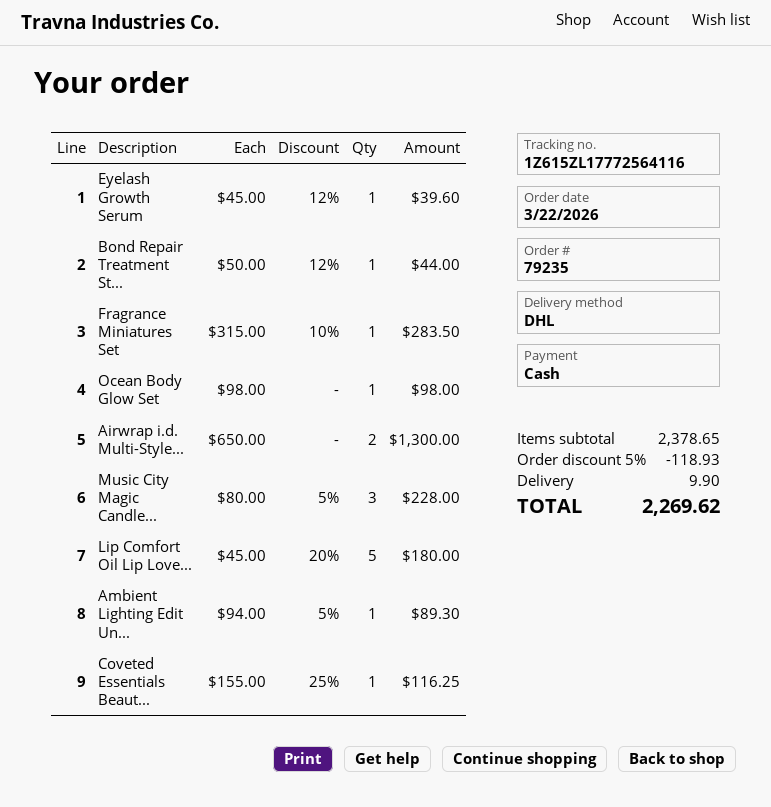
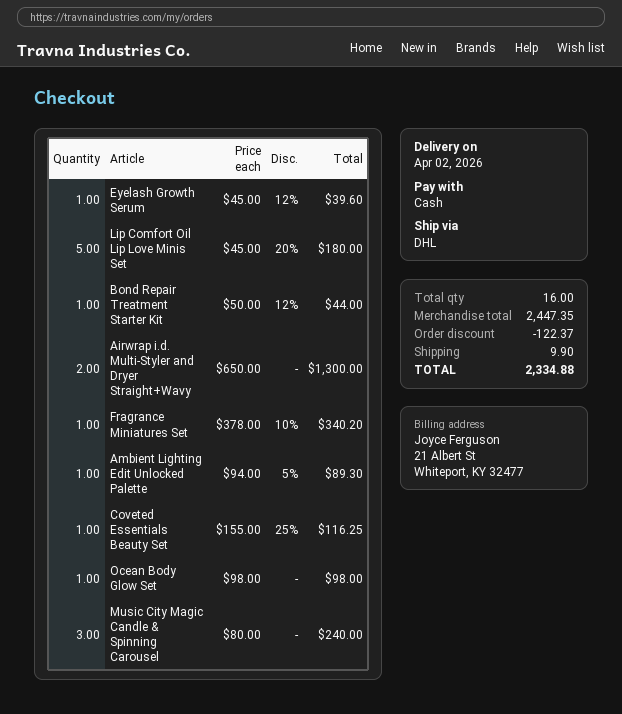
Fragrance Miniatures Set: 1 x 315.00 - 10% = 283.50 -> 1 x 378.00 - 10% = 340.20
Music City Magic Candle...: 3 x 80.00 - 5% = 228.00 -> 3 x 80.00 = 240.00
subtotal: 2378.65 -> 2447.35
discount: 118.93 -> 122.37
total: 2269.62 -> 2334.88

----

* **Problem to work on**: Return all of the entries word for word, but omit the pictures.

* **Exercise output**:
Fragrance Miniatures Set: 1 x 315.00 - 10% = 283.50 -> 1 x 378.00 - 10% = 340.20
Music City Magic Candle...: 3 x 80.00 - 5% = 228.00 -> 3 x 80.00 = 240.00
subtotal: 2378.65 -> 2447.35
discount: 118.93 -> 122.37
total: 2269.62 -> 2334.88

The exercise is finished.